[Dataset items]
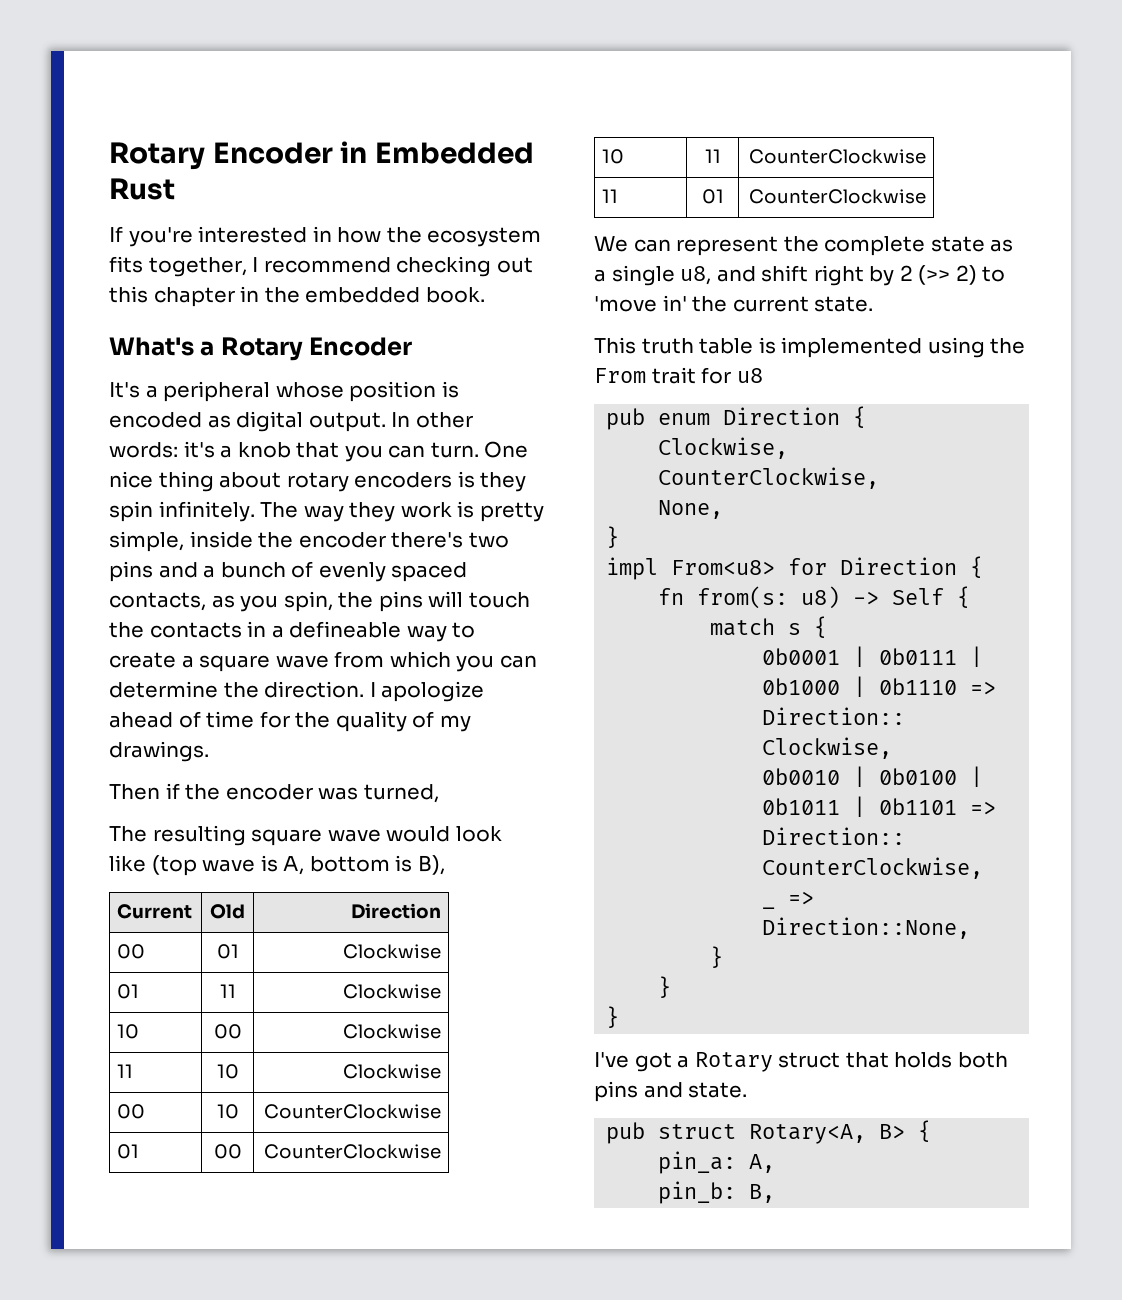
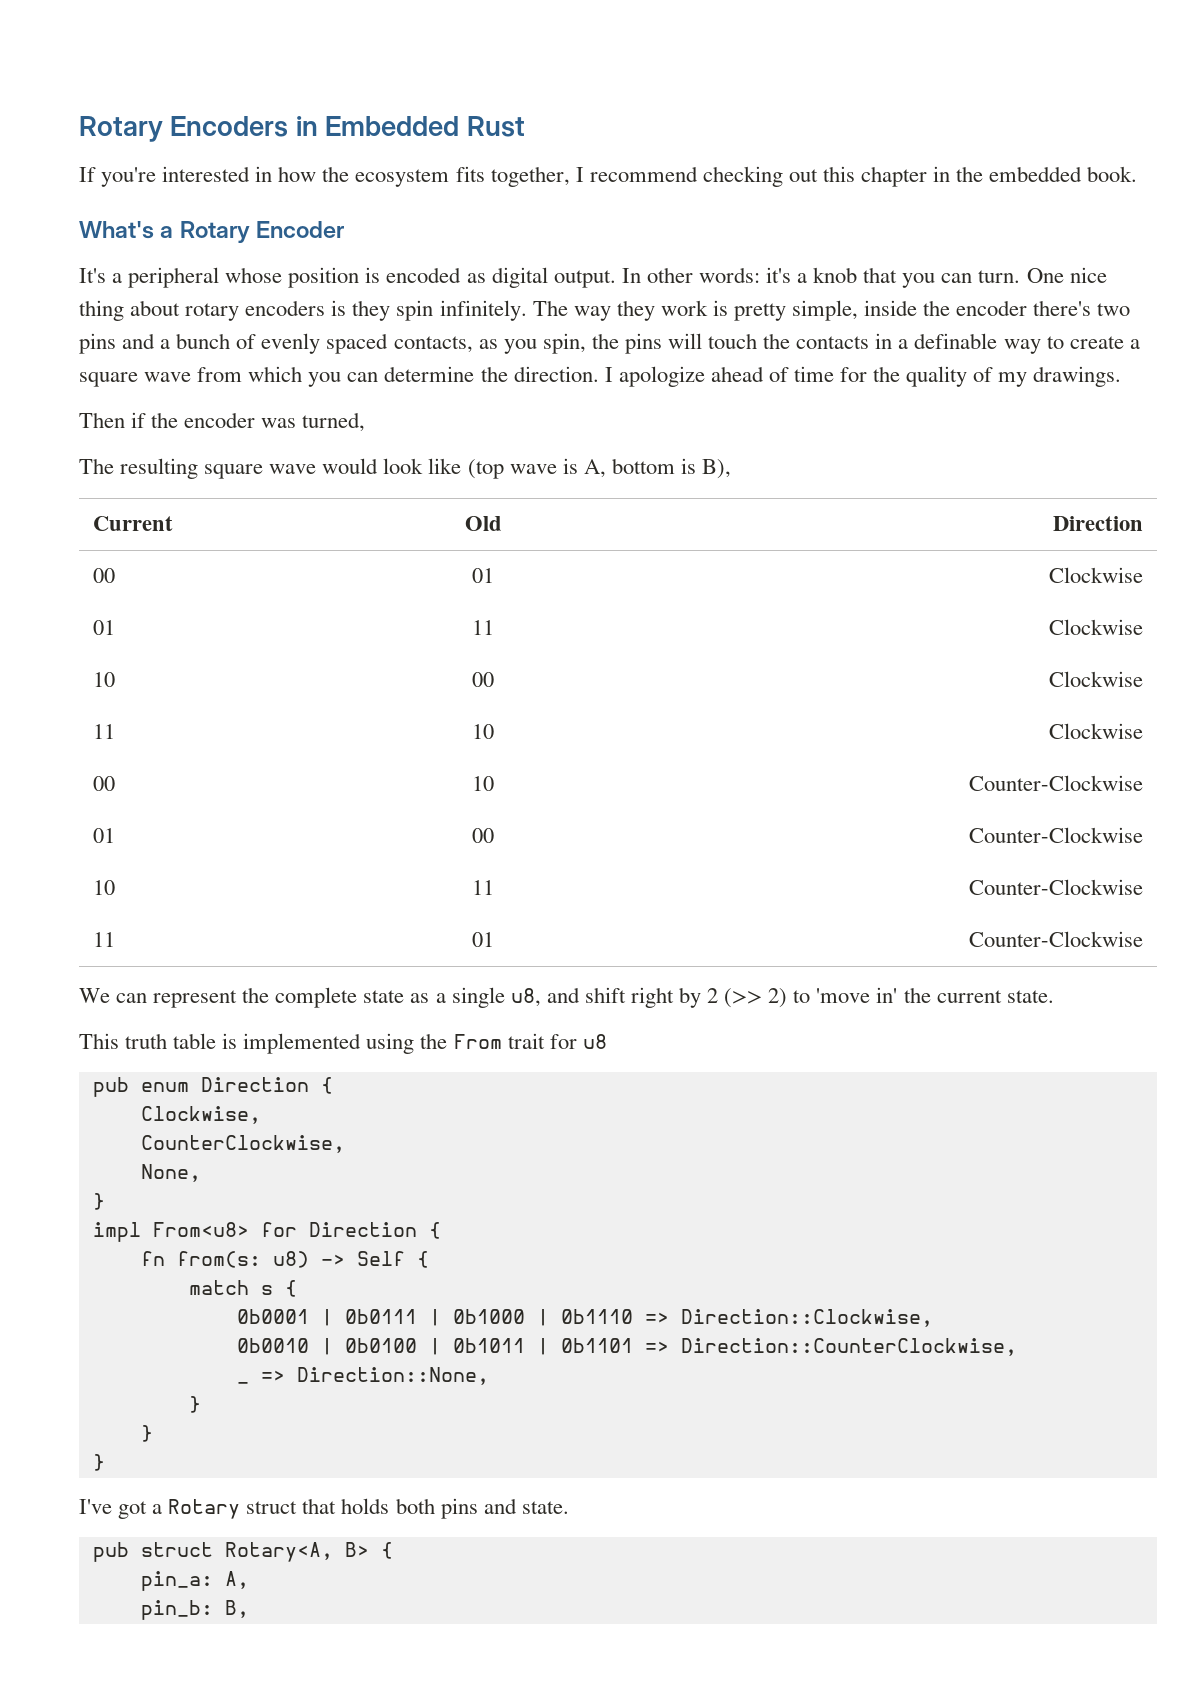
[109,142,333,170] Rotary Encoder -> [79,116,289,142] Rotary Encoders
[289,621,402,638] defineable -> [914,333,998,349] definable
[263,1104,441,1119] CounterClockwise -> [969,775,1144,791] Counter-Clockwise
[263,1144,441,1159] CounterClockwise -> [969,827,1144,843] Counter-Clockwise
[748,149,926,164] CounterClockwise -> [969,879,1144,895] Counter-Clockwise
[748,189,926,204] CounterClockwise -> [969,931,1144,947] Counter-Clockwise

YOUR GOAL: Within this data, count the lines that include the string "Clockwise" and write the number with nothing else.

SOLUTION BELOW: 4